New housing is always ‘too tall,’ ‘too dense’ or just ‘not right for this neighborhood.’ Is there anywhere we can build desperately needed homes?

Colorful artwork of a coastal street with houses, lined by barriers and bulldozers under a pastel sky.
AI illustration by Clark Miller

By Jane Natoli

It used to be fashionable to just say you didn’t like new homes. When I started doing housing advocacy almost a decade ago, people straight up said that in their public comments. The talking points have matured over the past decade as the Yes in My Backyard movement has grown in San Francisco and beyond. It’s now gauche to say you just don’t like new housing or new neighbors.

Now, opponents of new homes—foremost among them Board of Supervisors President Aaron Peskin—love to say they support new housing as long as it’s the right kind of housing. Or in the right neighborhood. Or just not so tall. Oh, we love this modest building—that is often not legal to build due to our current laws nor financially feasible. Why don’t we just do more small, modest buildings like that?

But let’s be clear: Too many San Franciscans will never be happy with any new homes, regardless of how smooth their rhetoric has become.

Already in 2024, NIMBYs have organized against proposed housing in the Northeast Waterfront at 955 Sansome and 1088 Sansome, leading to legislation by Peskin imposing density limits on the neighborhood. They have complained about proposed plans for allowing greater housing density in the western and northern neighborhoods, specifically focusing on Lombard Street in the Marina and Cow Hollow and Geary Street in the Richmond. 

The Board of Supervisors, led by Peskin, opposed a proposed state law that would make it easier to develop the arbitrary parts of the Coastal Zone that don’t need protecting and are already developed, like Safeway parking lots or even 2700 Sloat St., the site of a garden center where neighbors have fought every iteration of a housing plan. NIMBYs showed up to say that adding 24 new homes in the middle of Pacific Heights was inappropriate, raising spurious environmental concerns. 

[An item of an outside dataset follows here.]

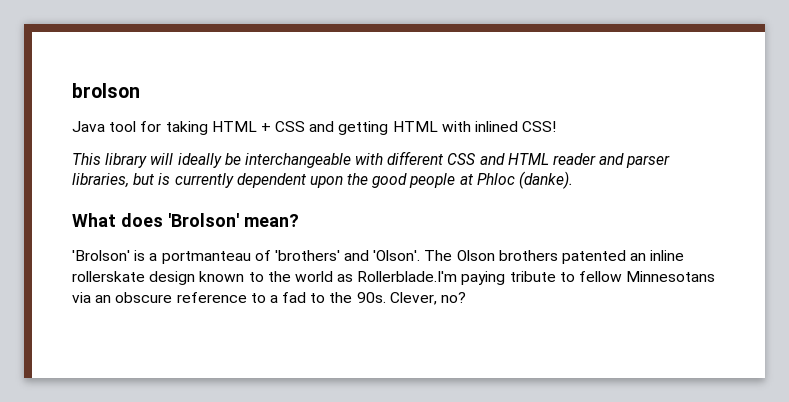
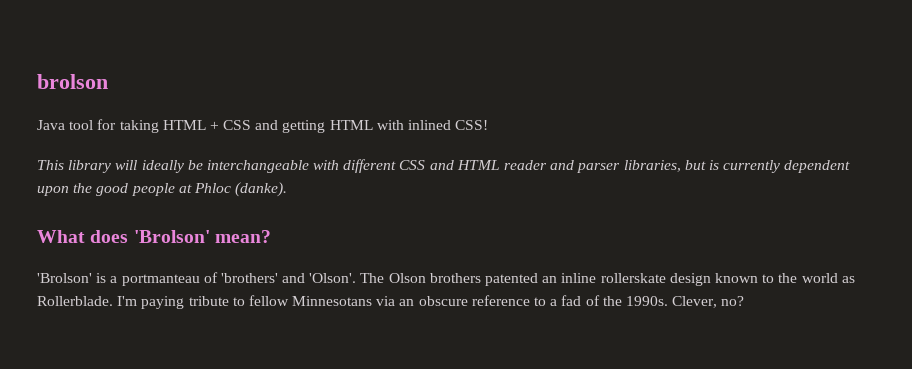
[357,271,458,282] Rollerblade.I'm -> [37,296,138,306] Rollerblade. I'm
[310,292,386,303] to the 90s. -> [585,295,668,306] of the 1990s.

Again, Peskin was the lone vote against these new homes. There is a clear pattern of Peskin riling up and organizing the NIMBY vote for his rumored mayoral run in the past two months. All this despite San Francisco’s continuing housing shortage and need to build new homes, as the city agreed to do to comply with state law. 

My question for opponents of housing is: Where can we build new homes? How will we meet our obligation to house current and future San Franciscans? Why are we unwilling to make space for the next generation of San Franciscans, pricing them out to elsewhere in California or beyond? What answer can you possibly have when the only word in your vocabulary is no? 

Naysayers don’t want housing anywhere

Since the 1980s, the city has been focused on developing new homes on the east side of San Francisco, which is why our unanimously approved citywide housing plan concentrates on building more homes throughout the wealthier neighborhoods in the north and west sides of San Francisco, where development has been shut out for decades. But if we can’t add housing density on the Northeast Waterfront, or the Richmond, or the Marina, or Cow Hollow or Pacific Heights, or the Outer Sunset, where exactly are we supposed to build new homes? 

It’s time to stop giving credulity to people who reflexively say no to all new housing. The fact is they don’t want new housing in San Francisco. They want to throw up a giant “no vacancy” sign atop Telegraph Hill, and let everyone scramble for whatever houses remain. We have seen the disastrous effects of their policy preferences play out over decades: spiraling rents, unaffordable homes and massive displacement. 

There will always be tradeoffs. But we should not be equally weighing homeowners’ beautiful bay views against the needs of hundreds of future San Franciscans who could live in a newly erected building near the bay. Those two things are not equal. People deserve priority.

Change is hard, and NIMBYs by definition are change-averse, but change is occurring whether they participate in it or not. That change, for decades, has been to displace anyone who can’t afford to live here, anyone who doesn’t have the security of locking in a good mortgage a long time ago or anyone who’s just fed up with the inequitable tax burden placed on new residents despite reviling newcomers rhetorically. 

Thankfully, the tide has turned because of the YIMBY movement. We have written better laws. We are holding our politicians accountable when they make these decisions and rendering the constant NIMBYing of projects moot because we have a legal obligation to build homes. But that all takes time. 

There is a compounding cost to the housing not being built now, to the housing being delayed because we enable naysayers. We need to stop enabling politicians like Peskin, who embody this kind of behavior. We’ve seen what kind of city the NIMBYs have built—we are all living in it. Let’s see what kind of city we can build if we say yes to more homes. 

Jane Natoli is the San Francisco organizing director for YIMBY Action. She lives in Inner Richmond.